Thanks, I am really interested in the Corrientes, but I have never ridden in one or even seen one in person. I have read a lot of mixed reviews about them. Some reviews mention that the leather is low quality, which I think is pretty subjective. I don't know if the bad reviews are from people who have unrealistic expectations about a saddle that costs less than $1000. You get what you pay for, as they say. I am just looking for something that is worth the money I'm spending and will be comfortable and functional for me and my horses. The main horse I am looking for a saddle for is a 17hh standardbred that is build like a draft cross, but I'd like a saddle I can use on my other horses as well if needed. I also noticed that the Corriente's only come in FQHB. Sometimes my standardbred fits in full bars and sometimes they are way too wide, it really depends on the brand of the saddle. So I am a tad nervous about ordering something unseen.


----------



## smrobs (Jul 30, 2008)

Oh, I understand that. I wish you were closer and I'd loan you mine for a few days to see if you liked it and if it fit your horses.

As for the quality of the leather. On all 3 in my tack room, the leather is nice and thick without being stiff.

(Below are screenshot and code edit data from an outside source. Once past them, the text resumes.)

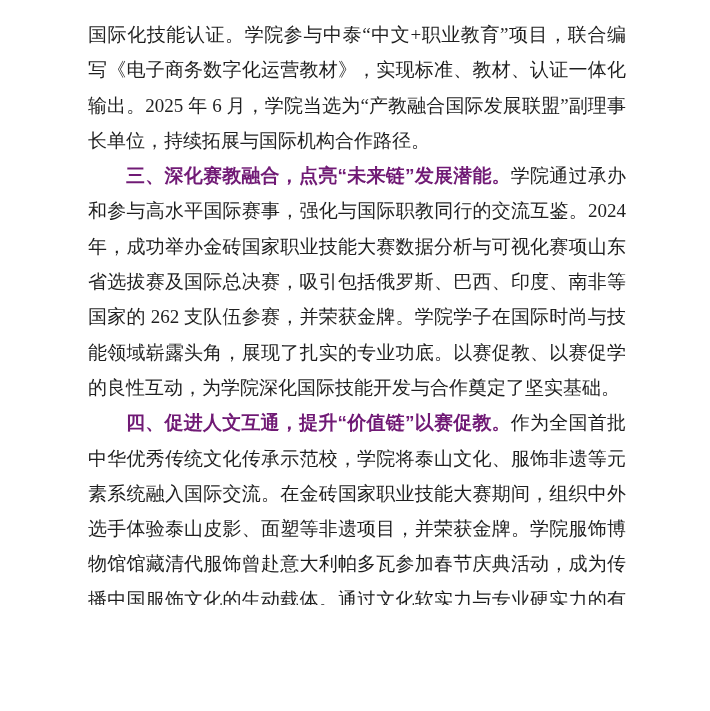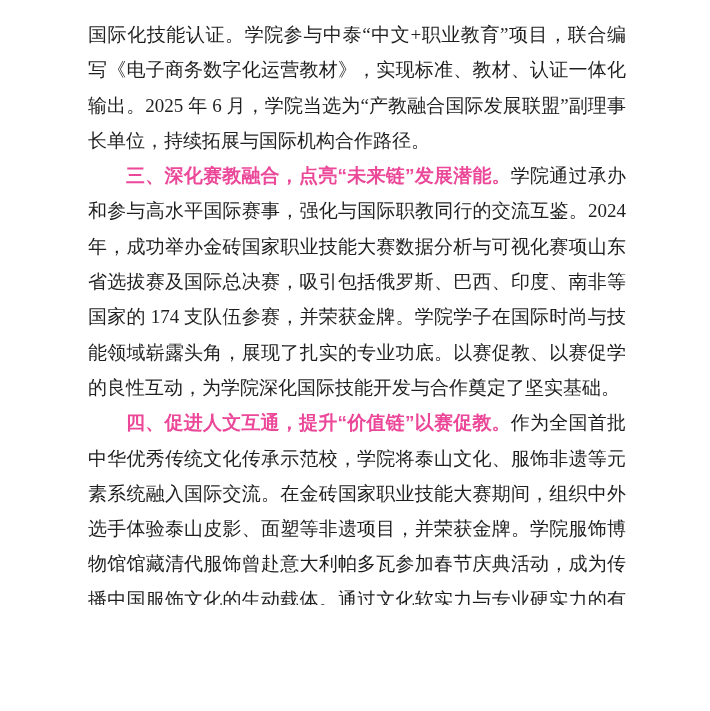--- a/index.html
+++ b/index.html
@@ -27,29 +27,29 @@
     text-align: justify;
     text-justify: inter-character;
     -moz-text-align-last: auto;
   }
   p.para.indent {
     text-indent: 2em;
   }
   b.lead {
     font-family: "Liberation Sans", "DejaVu Sans", sans-serif;
     font-weight: 700;
-    color: #ec4899;
+    color: #701a75;
   }
 </style>
 </head>
 <body>
 
 <div class="page">
   <div class="doc-body">
 
     <p class="para"><span>国际化技能认证。学院参与中泰“中文+职业教育”项目，联合编写《电子商务数字化运营教材》，实现标准、教材、认证一体化输出。2025 年 6 月，学院当选为“产教融合国际发展联盟”副理事长单位，持续拓展与国际机构合作路径。</span></p>
 
-    <p class="para indent"><b class="lead">三、深化赛教融合，点亮“未来链”发展潜能。</b><span>学院通过承办和参与高水平国际赛事，强化与国际职教同行的交流互鉴。2024 年，成功举办金砖国家职业技能大赛数据分析与可视化赛项山东省选拔赛及国际总决赛，吸引包括俄罗斯、巴西、印度、南非等国家的 174 支队伍参赛，并荣获金牌。学院学子在国际时尚与技能领域崭露头角，展现了扎实的专业功底。以赛促教、以赛促学的良性互动，为学院深化国际技能开发与合作奠定了坚实基础。</span></p>
+    <p class="para indent"><b class="lead">三、深化赛教融合，点亮“未来链”发展潜能。</b><span>学院通过承办和参与高水平国际赛事，强化与国际职教同行的交流互鉴。2024 年，成功举办金砖国家职业技能大赛数据分析与可视化赛项山东省选拔赛及国际总决赛，吸引包括俄罗斯、巴西、印度、南非等国家的 262 支队伍参赛，并荣获金牌。学院学子在国际时尚与技能领域崭露头角，展现了扎实的专业功底。以赛促教、以赛促学的良性互动，为学院深化国际技能开发与合作奠定了坚实基础。</span></p>
 
     <p class="para indent"><b class="lead">四、促进人文互通，提升“价值链”以赛促教。</b><span>作为全国首批中华优秀传统文化传承示范校，学院将泰山文化、服饰非遗等元素系统融入国际交流。在金砖国家职业技能大赛期间，组织中外选手体验泰山皮影、面塑等非遗项目，并荣获金牌。学院服饰博物馆馆藏清代服饰曾赴意大利帕多瓦参加春节庆典活动，成为传播中国服饰文化的生动载体。通过文化软实力与专业硬实力的有机结合，学院在国际合作中持续提升品牌辨识度和影响力。</span></p>
 
   </div>
 </div>
 
 </body></html>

Good quality leather IMHO. However, all of our saddles are the full roughout, I can't speak for their slick leather....but I can't imagine that the quality could be so different.


----------



## cherriebark (Apr 9, 2008)

Thanks for the input! Corriente is at the top of my list right now, but out of all of the brands it's the only one I don't have experience with. I'm wary of ordering something online or over the phone if I haven't experienced the brand in person. The specific saddle model that I am interested in from Corriente is a trail saddle that I think is a new model for them, at least I never noticed it on the website before recently. I'm in love with the look of the saddle, it's a chocolate color with smoothout leather and a suede seat, round skirts for my standardbred's weird short back, and I can rig it centerfire if I need to. https://corrientesaddleco.com/images/1eec4e168b46ffd5a9409917c418695c.jpg


----------



## MsLady (Apr 18, 2013)

I don't have any experience with the brand, I just wanted to say I love the look of that saddle 😁😄
_Posted via Mobile Device_


----------



## smrobs (Jul 30, 2008)

Ooh, I can see why you fell in love. I like the look of that saddle.


----------



## Rawhide (Nov 11, 2011)

cherriebark said:


> I'm shopping for a new saddle for trails, and I've narrowed it down to a few brands that I'm interested in. I was hoping that some people with some experience/knowledge of saddle brands might be able to tell me how these compare to each other, and what's the most "bang for my buck", so to speak.
> 
> The brands I'm looking at now are Corriente, American Saddlery, Dakota, CTK saddlery and Fabtron. Any thoughts? I'm also happy to learn about other brands that have comparable price range and quality. Thanks!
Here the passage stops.